She nodded. Her shoulders sagged, her exhaustion so deep Albion fancied he could feel it himself.

Connal shook his head firmly. "And who do you think will stand with her on the morrow, outlander? Would you make a maiden bury her father without so much as a friendly arm to lean against?"

"Connal, don't." The lady turned before Albion could stop her. "It is not as if there were anything you could do. You must leave. He is being generous with you. Do not anger him further."

He stroked her cheek. The gesture was one for a lover, and Albion's blood flamed to watch the other man touch her. Still, when Connal spoke his words were measured as if he had thought his decision over at length.

"Come away with me, Isolde. You don't have to stay here."

She shook her head. "My duty --"

"You have done more than you duty in the past two years. You cared for your father and saw to these lands. The usurper has taken it all from you." Connal's fingers moved through the loose tendrils of chestnut hair drifting against her cheek.

"There's nothing more you can do for them. I would take you to wife."

Her laughter held a bitter edge. "All the years you might have given me such an offer, Connal, and you never did. Now, when you see it is impossible for so many reasons, you make the attempt."

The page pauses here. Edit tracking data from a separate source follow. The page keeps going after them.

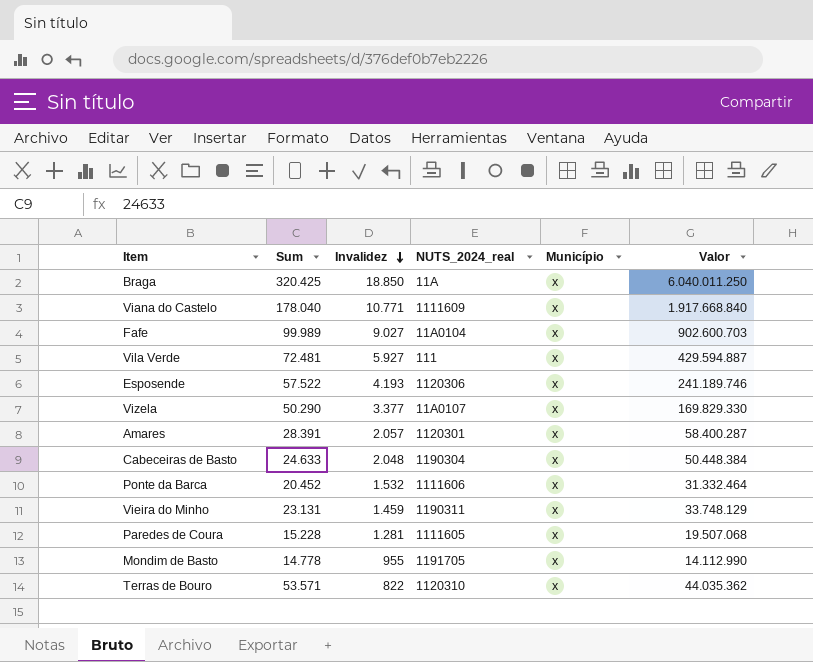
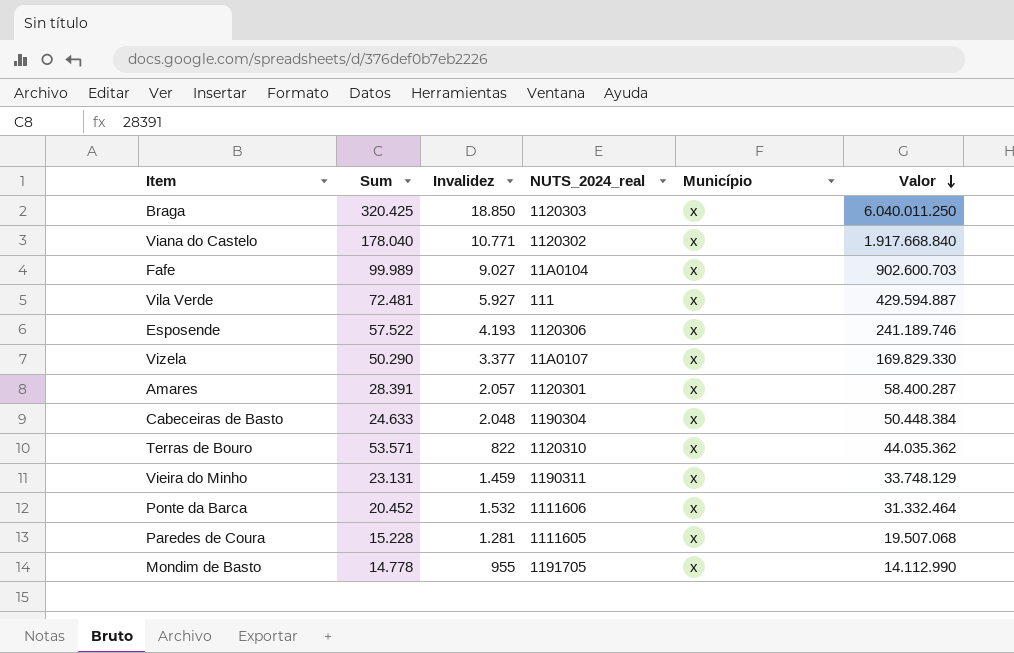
row order: Invalidez descending -> Valor descending
Braga | NUTS_2024_real: 11A -> 1120303
Viana do Castelo | NUTS_2024_real: 1111609 -> 1120302

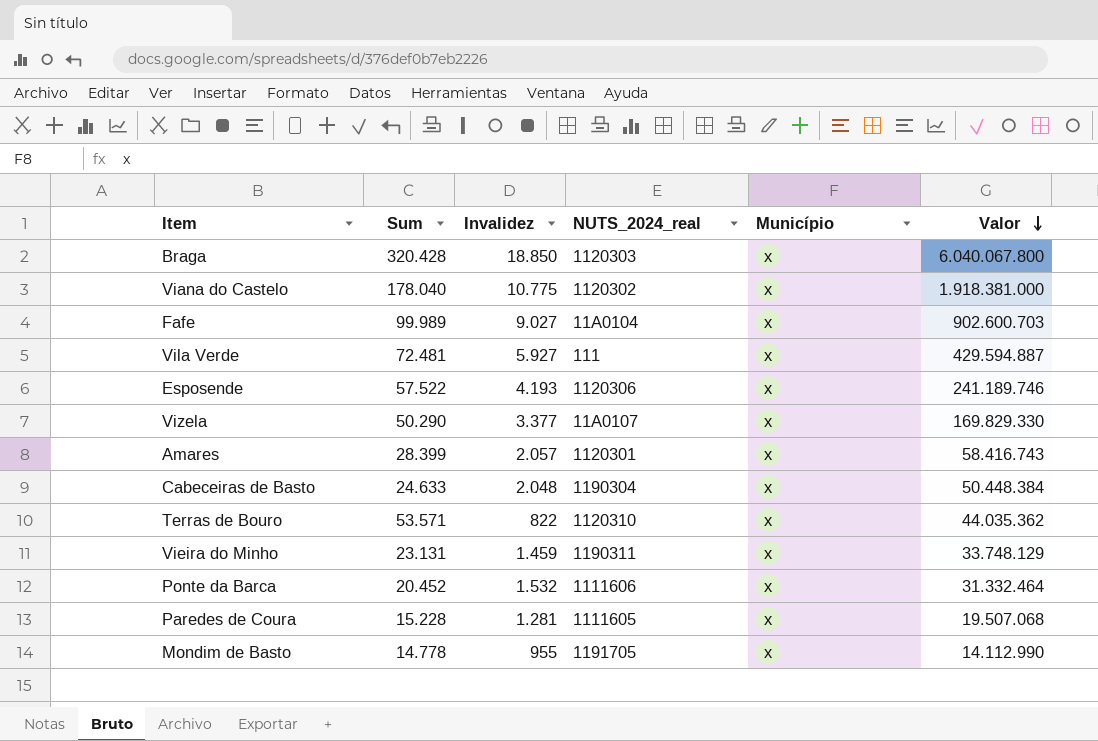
Braga | Sum: 320.425 -> 320.428
Braga | Valor: 6.040.011.250 -> 6.040.067.800
Viana do Castelo | Invalidez: 10.771 -> 10.775
Viana do Castelo | Valor: 1.917.668.840 -> 1.918.381.000
Amares | Sum: 28.391 -> 28.399
Amares | Valor: 58.400.287 -> 58.416.743

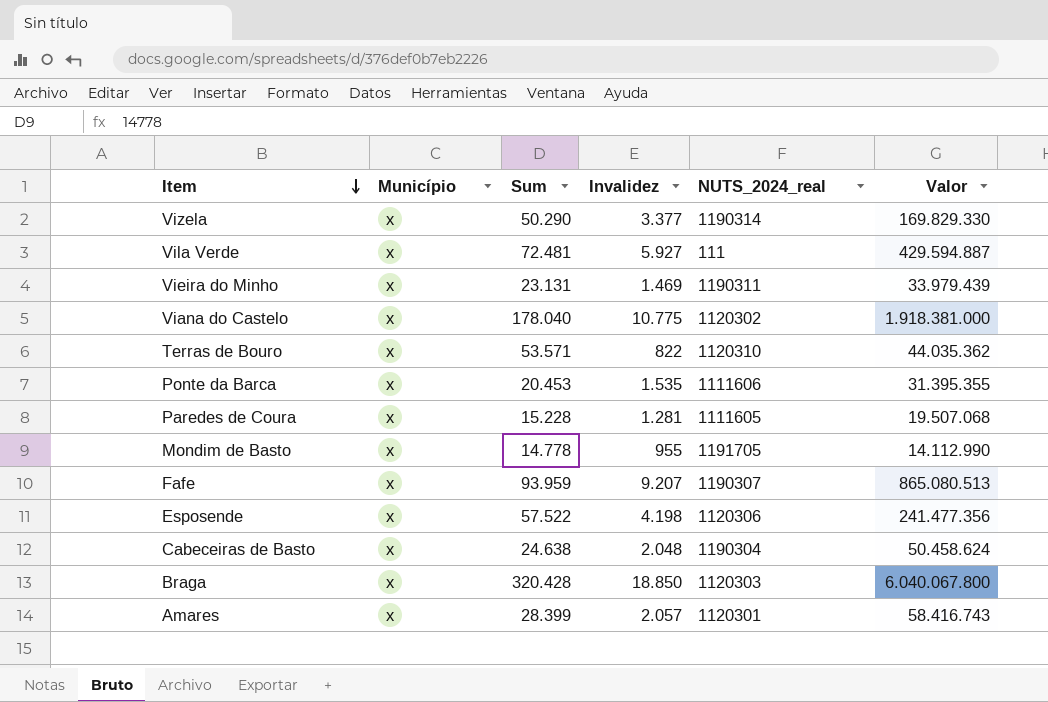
row order: Valor descending -> Item descending
column Município | position: 5 -> 2
Vizela | NUTS_2024_real: 11A0107 -> 1190314
Vieira do Minho | Invalidez: 1.459 -> 1.469
Vieira do Minho | Valor: 33.748.129 -> 33.979.439
Ponte da Barca | Sum: 20.452 -> 20.453
Ponte da Barca | Invalidez: 1.532 -> 1.535
Ponte da Barca | Valor: 31.332.464 -> 31.395.355
Fafe | Sum: 99.989 -> 93.959
Fafe | Invalidez: 9.027 -> 9.207
Fafe | NUTS_2024_real: 11A0104 -> 1190307
Fafe | Valor: 902.600.703 -> 865.080.513
Esposende | Invalidez: 4.193 -> 4.198
Esposende | Valor: 241.189.746 -> 241.477.356
Cabeceiras de Basto | Sum: 24.633 -> 24.638
Cabeceiras de Basto | Valor: 50.448.384 -> 50.458.624

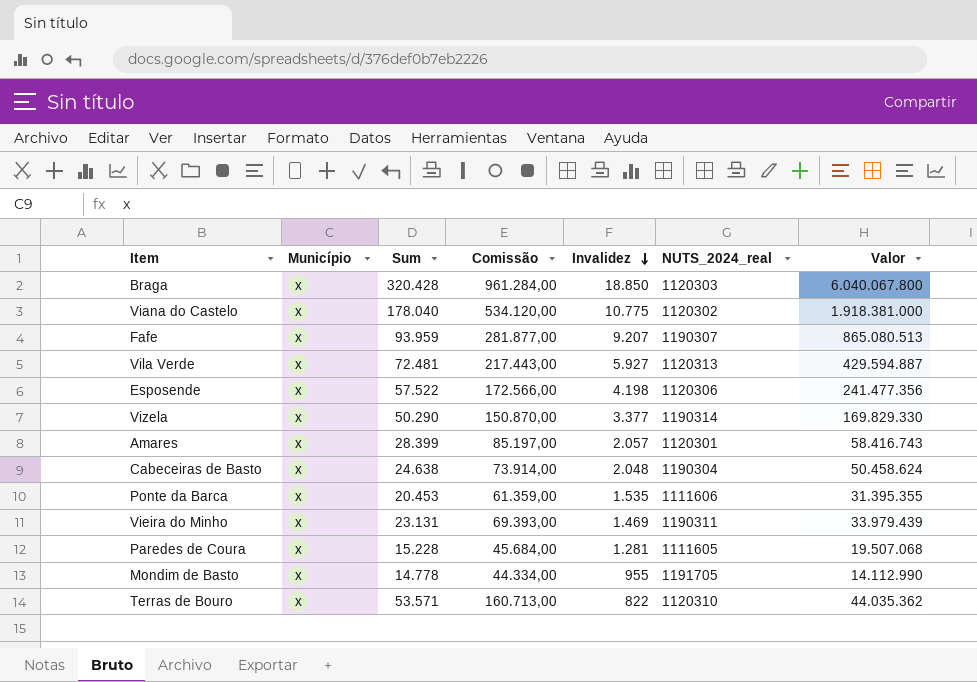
row order: Item descending -> Invalidez descending
column Comissão | formula: none -> [Sum] * 3
Vila Verde | NUTS_2024_real: 111 -> 1120313

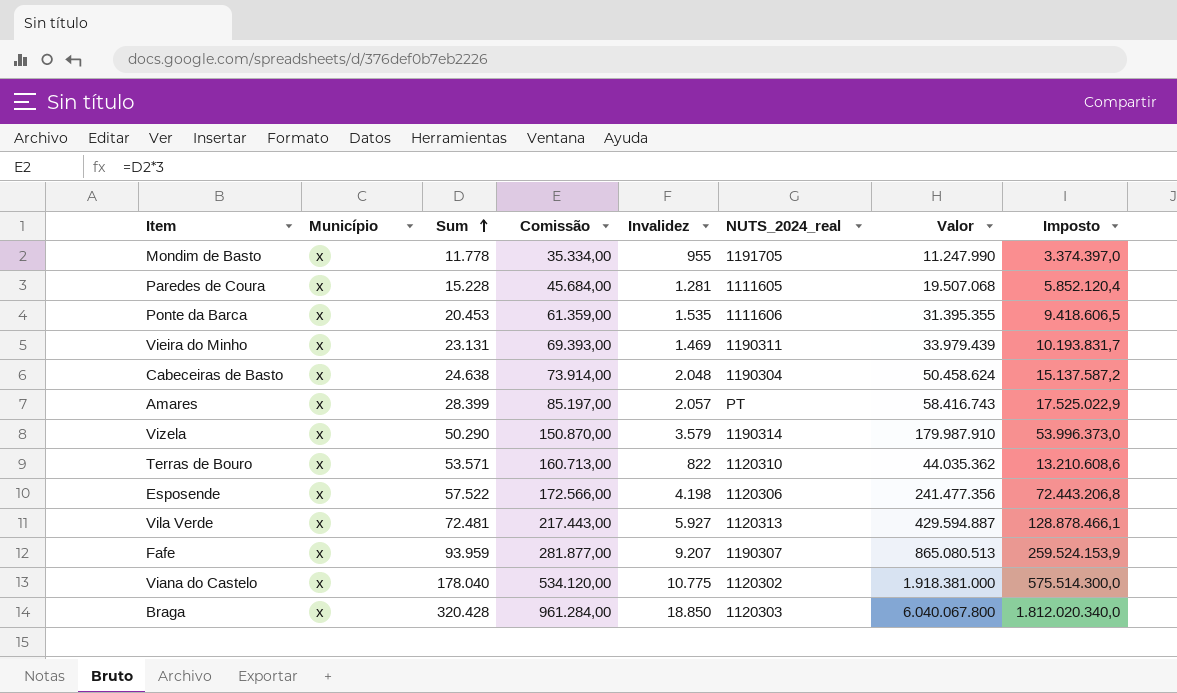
row order: Invalidez descending -> Sum ascending
column Imposto | formula: none -> [Valor] * 0,3
Mondim de Basto | Sum: 14.778 -> 11.778
Mondim de Basto | Comissão: 44.334,00 -> 35.334,00
Mondim de Basto | Valor: 14.112.990 -> 11.247.990
Amares | NUTS_2024_real: 1120301 -> PT
Vizela | Invalidez: 3.377 -> 3.579
Vizela | Valor: 169.829.330 -> 179.987.910

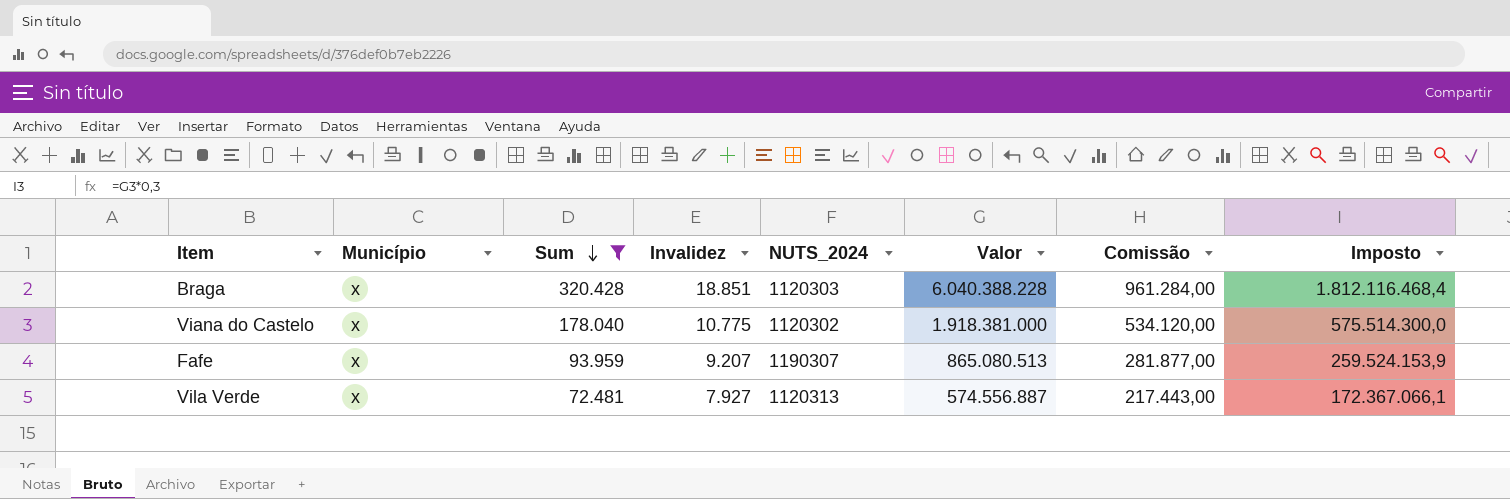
filter: none -> Sum >= 72.481
row order: Sum ascending -> Sum descending
column name: NUTS_2024_real -> NUTS_2024
column Comissão | position: 4 -> 7
Braga | Invalidez: 18.850 -> 18.851
Braga | Valor: 6.040.067.800 -> 6.040.388.228
Braga | Imposto: 1.812.020.340,0 -> 1.812.116.468,4
Vila Verde | Invalidez: 5.927 -> 7.927
Vila Verde | Valor: 429.594.887 -> 574.556.887
Vila Verde | Imposto: 128.878.466,1 -> 172.367.066,1

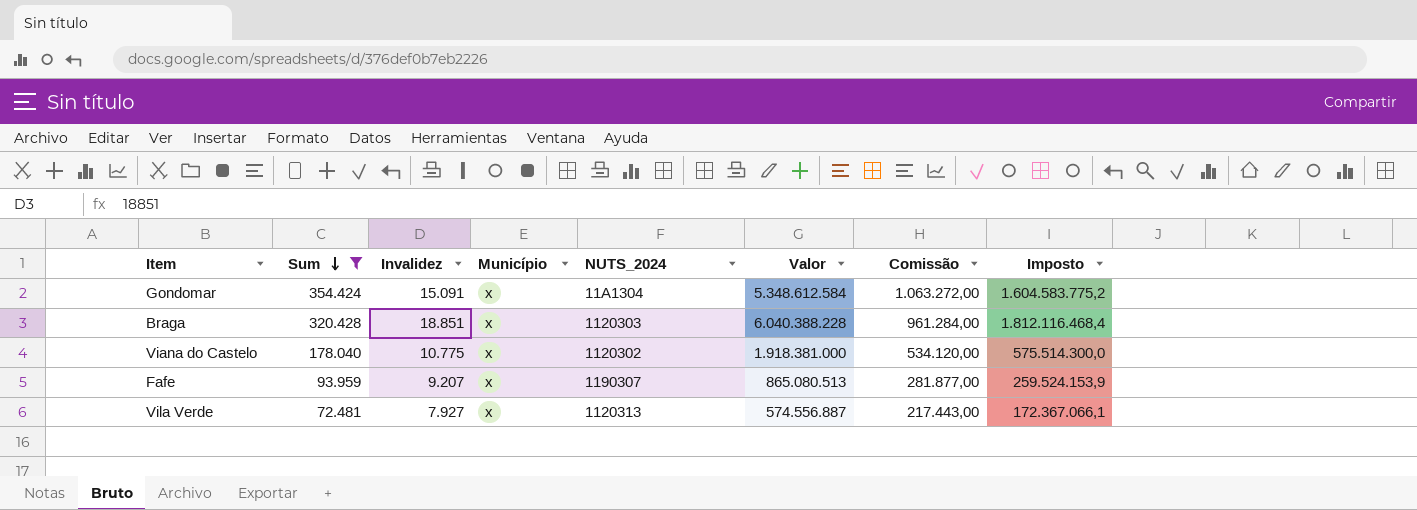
column Município | position: 2 -> 4
row Gondomar: none -> 354.424 | 15.091 | x | 11A1304 | 5.348.612.584 | 1.063.272,00 | 1.604.583.775,2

"There was never such a need. Much has changed."

The lady pulled his hand from her cheek and held it firmly between them. "But not the most important thing, Connal. We are friends. A marriage between us would be the greatest wrong we could do each other, for we could not love and friendship cannot outlast such a travesty."

Feeling like an interloper, Albion retreated half way up the chapel. He knew he was close enough to stop the maiden should she decide to leave with Connal, but he wanted to give them some privacy. Obviously the affection between Connal the heiress to Derry could not be allowed to come to fruition, but he did not think her tender heart needed a witness as it was further torn this night.

Her name was Isolde. Albion felt a thrill of possession at the knowledge. She was no longer a creature held under a collective title, "Lady", but a person, singular and unique to him. Isolde. His Isolde.

That thought was both pleasurable and dangerous. He pushed it away and reminded himself she was Josce's.

After a few minutes of whispered words, Connal lifted her hand to his lips. Then he turned on his heel and disappeared into the shadows from which he'd sprung as if he had not been there at all.

Albion waited until Isolde had composed herself. When he joined her at the bier he felt her emotions shaking her like an over tight lute string.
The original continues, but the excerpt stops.